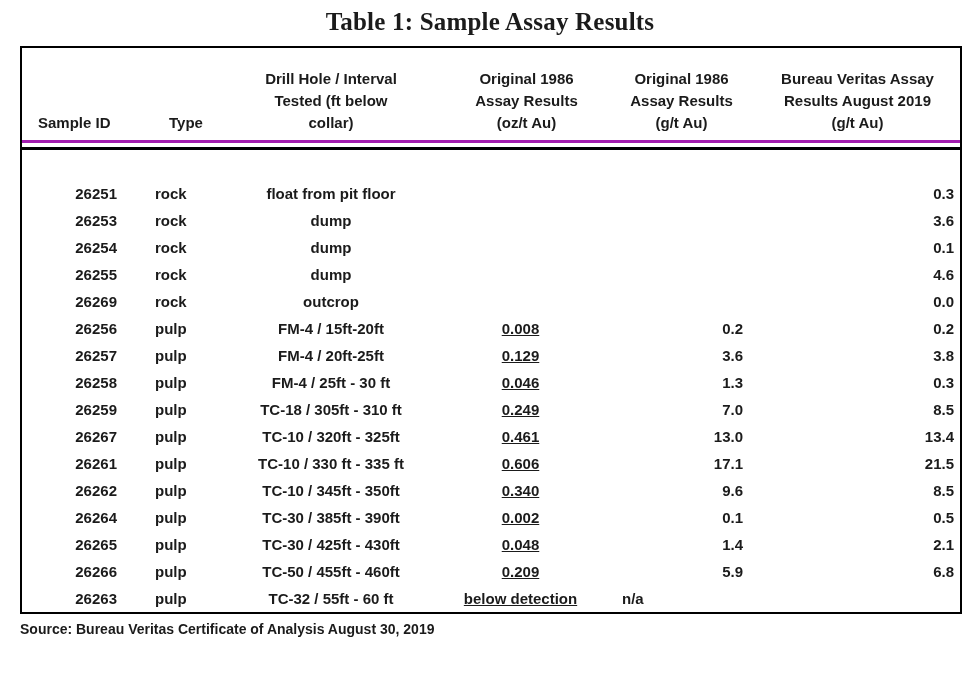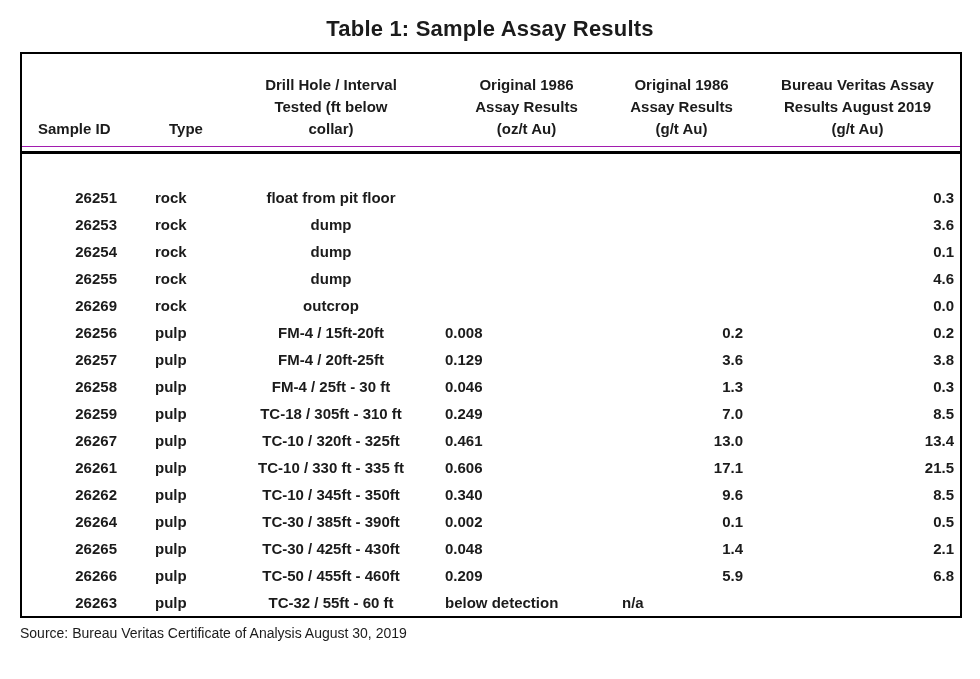--- a/index.html
+++ b/index.html
@@ -10,23 +10,24 @@
   body {
     width: 980px;
     height: 679px;
     font-family: "Liberation Sans", sans-serif;
     color: #1b1b1b;
     overflow: hidden;
   }
   .page-title {
     text-align: center;
     font-weight: bold;
-    font-size: 22px;
-    padding-top: 16px;
+    font-size: 25px;
+    padding-top: 8px;
     letter-spacing: 0.2px;
+    font-family: Liberation Serif, serif;
   }
   .table-box {
     margin: 10px 18px 0 20px;
     border: 2px solid #000000;
     background: #ffffff;
   }
   table {
     width: 100%;
     border-collapse: collapse;
     table-layout: fixed;
@@ -37,21 +38,21 @@
   col.c3 { width: 163px; }
   col.c4 { width: 147px; }
   
 
   thead th {
     vertical-align: bottom;
     font-size: 15px;
     font-weight: bold;
     line-height: 22px;
     padding: 20px 0 6px 0;
-    border-bottom: 1px solid #a21caf;
+    border-bottom: 3px solid #a21caf;
     text-align: center;
     white-space: nowrap;
   }
   thead th.col-0 { text-align: left; padding-left: 16px;  }
   thead th.col-1 { text-align: center; padding-left: 30px; }
 
   tr.rule-row td {
     height: 4px;
     padding: 0;
     border-bottom: 3px solid #000000;
@@ -64,29 +65,29 @@
     font-size: 15px;
     font-weight: bold;
     height: 27px;
     padding: 0;
     white-space: nowrap;
     overflow: hidden;
   }
   td.col-0 { text-align: right;  padding-right: 8px;  }
   td.col-1 { text-align: left;   padding-left: 30px;  }
   td.col-2 { text-align: center; }
-  td.col-3 { text-align: left;  padding-right: 12px; }
+  td.col-3 { text-align: center;  padding-right: 12px; text-decoration: underline; }
   td.col-4 { text-align: right;  padding-right: 12px; }
   td.col-5 { text-align: right;  padding-right: 6px;  }
   td.align-left { text-align: left; padding-left: 14px; padding-right: 0; }
 
   .source-note {
     margin: 7px 0 12px 20px;
     font-size: 14px;
-    font-weight: normal;
+    font-weight: bold;
     color: #1b1b1b;
   }
 </style>
 </head>
 <body>
 
 <div class="page-title">Table 1: Sample Assay Results</div>
 
 <div class="table-box">
   <table>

◆ ASSIGNMENT
From the first line to the last, retype the data exactly, but omit every image.

◆ SOLUTION TO THE EXERCISE
--- a/index.html
+++ b/index.html
@@ -10,23 +10,24 @@
   body {
     width: 980px;
     height: 679px;
     font-family: "Liberation Sans", sans-serif;
     color: #1b1b1b;
     overflow: hidden;
   }
   .page-title {
     text-align: center;
     font-weight: bold;
-    font-size: 22px;
-    padding-top: 16px;
+    font-size: 25px;
+    padding-top: 8px;
     letter-spacing: 0.2px;
+    font-family: Liberation Serif, serif;
   }
   .table-box {
     margin: 10px 18px 0 20px;
     border: 2px solid #000000;
     background: #ffffff;
   }
   table {
     width: 100%;
     border-collapse: collapse;
     table-layout: fixed;
@@ -37,21 +38,21 @@
   col.c3 { width: 163px; }
   col.c4 { width: 147px; }
   
 
   thead th {
     vertical-align: bottom;
     font-size: 15px;
     font-weight: bold;
     line-height: 22px;
     padding: 20px 0 6px 0;
-    border-bottom: 1px solid #a21caf;
+    border-bottom: 3px solid #a21caf;
     text-align: center;
     white-space: nowrap;
   }
   thead th.col-0 { text-align: left; padding-left: 16px;  }
   thead th.col-1 { text-align: center; padding-left: 30px; }
 
   tr.rule-row td {
     height: 4px;
     padding: 0;
     border-bottom: 3px solid #000000;
@@ -64,29 +65,29 @@
     font-size: 15px;
     font-weight: bold;
     height: 27px;
     padding: 0;
     white-space: nowrap;
     overflow: hidden;
   }
   td.col-0 { text-align: right;  padding-right: 8px;  }
   td.col-1 { text-align: left;   padding-left: 30px;  }
   td.col-2 { text-align: center; }
-  td.col-3 { text-align: left;  padding-right: 12px; }
+  td.col-3 { text-align: center;  padding-right: 12px; text-decoration: underline; }
   td.col-4 { text-align: right;  padding-right: 12px; }
   td.col-5 { text-align: right;  padding-right: 6px;  }
   td.align-left { text-align: left; padding-left: 14px; padding-right: 0; }
 
   .source-note {
     margin: 7px 0 12px 20px;
     font-size: 14px;
-    font-weight: normal;
+    font-weight: bold;
     color: #1b1b1b;
   }
 </style>
 </head>
 <body>
 
 <div class="page-title">Table 1: Sample Assay Results</div>
 
 <div class="table-box">
   <table>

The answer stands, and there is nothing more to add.